O protagonismo do Brasil, sua voz, seu
prestígio, sua influência na cena internacional são em larga medida afetados
pela percepção que tenha o resto do mundo sobre nossa influência e gravitas em
nossa própria região. E, ainda mais importante, sobre como estamos equacionando
nossos inúmeros problemas domésticos nas áreas econômica, social e
político-institucional.
A propósito, será proximamente lançado livro,
organizado por Ana Carla Abrão Costa, Ana Paula Vescovi e por mim, em homenagem
ao extraordinário Eduardo Guardia, que tão cedo nos deixou. O artigo que
escrevemos Ana Carla e eu, intitulado Desafios fiscais crescentes para 2026 e
muito além, abre com a seguinte epígrafe de Eduardo Guardia: “Estamos num
momento muito delicado no Brasil. Somos um país que tem oportunidades enormes.

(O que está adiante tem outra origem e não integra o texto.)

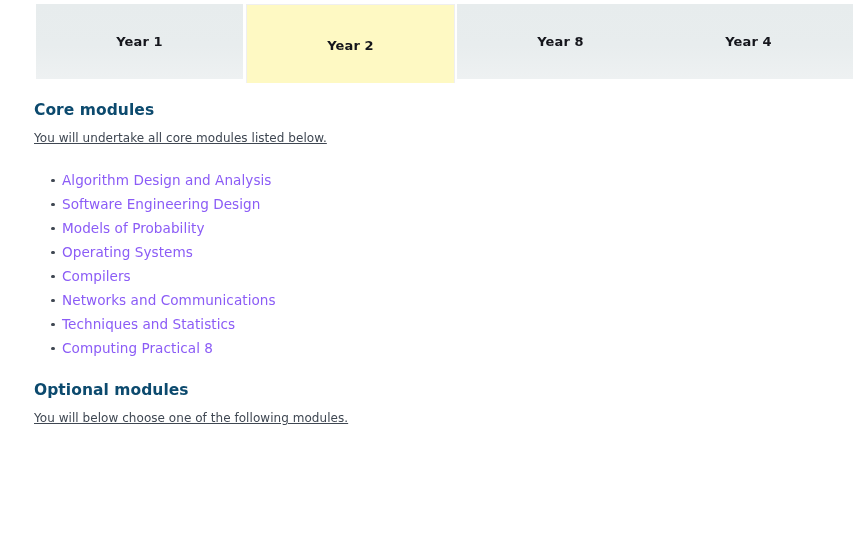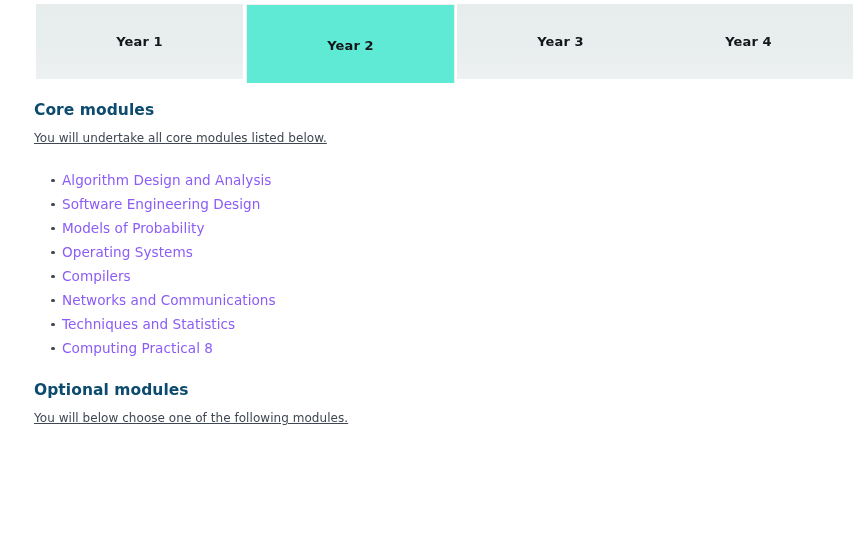"Year 2" .tab.active { background: #5eead4 -> #fef9c3 }
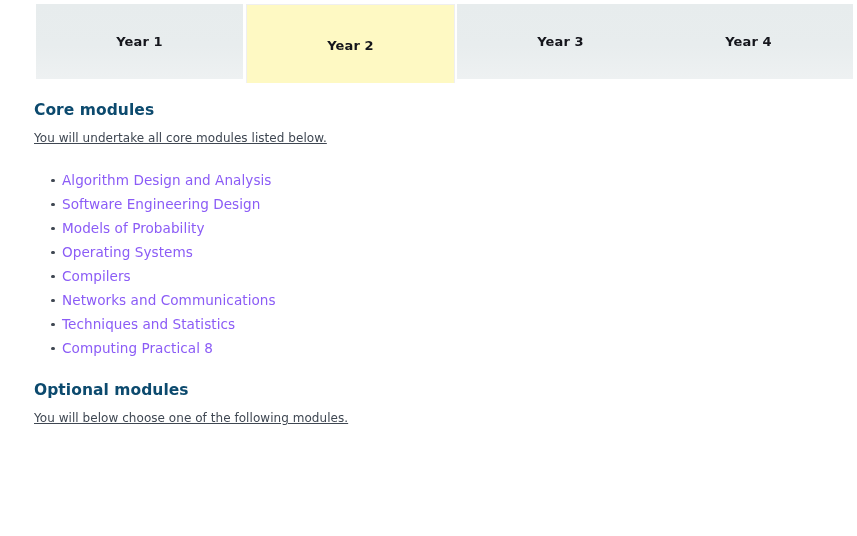"Year 3" span.tab-label { text: 3 -> 8 }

Vejo isso hoje no mercado de capitais: novas tecnologias, novos setores. Mas vamos
olhar o País como um todo e enxergar os problemas que ou simplesmente não
estamos conseguindo resolver ou estamos empurrando para debaixo do tapete. Essa
é a grande obrigação de todos nós. Temos que ter uma compreensão dos desafios,
temos de exigir que o País caminhe na direção correta, porque estamos
acumulando uma quantidade imensa de problemas que vão tornando as soluções mais
custosas, mais difíceis”.
Essas palavras, proferidas em 2021, retêm
relevância e urgência para o debate que deveria ter lugar no caminho que nos
levará às eleições de outubro 2026 – e muito além. Democracias de grandes
massas urbanas (o Brasil é a terceira maior do mundo) não são propensas a
adotar ações que gerem no curto prazo custos para interesses específicos muito
vocais, e benefícios difusos e de longo prazo para a maioria. Que por vezes o
façam, é consequência de uma liderança incomumente corajosa ou de um eleitorado
que compreende os custos de adiar escolhas difíceis. Liderança corajosa e
competente é coisa rara, mas também é raro um eleitorado informado e
comprometido.
O que exige educação para a liberdade. A
qual, segundo Aldous Huxley, “deve começar com a apresentação de fatos e
enunciação de valores e deve prosseguir, desenvolvendo técnicas adequadas para
realizar esses valores e combater aqueles que, por qualquer razão, optam por
ignorar os fatos ou negar os valores”. E no mesmo Admirável Novo Mundo
Revisitado: “A sobrevivência da democracia depende da capacidade de um grande
número de pessoas de fazer escolhas realistas à luz de informações adequadas”.
É preciso que nos empenhemos para que seja esse o nosso caso.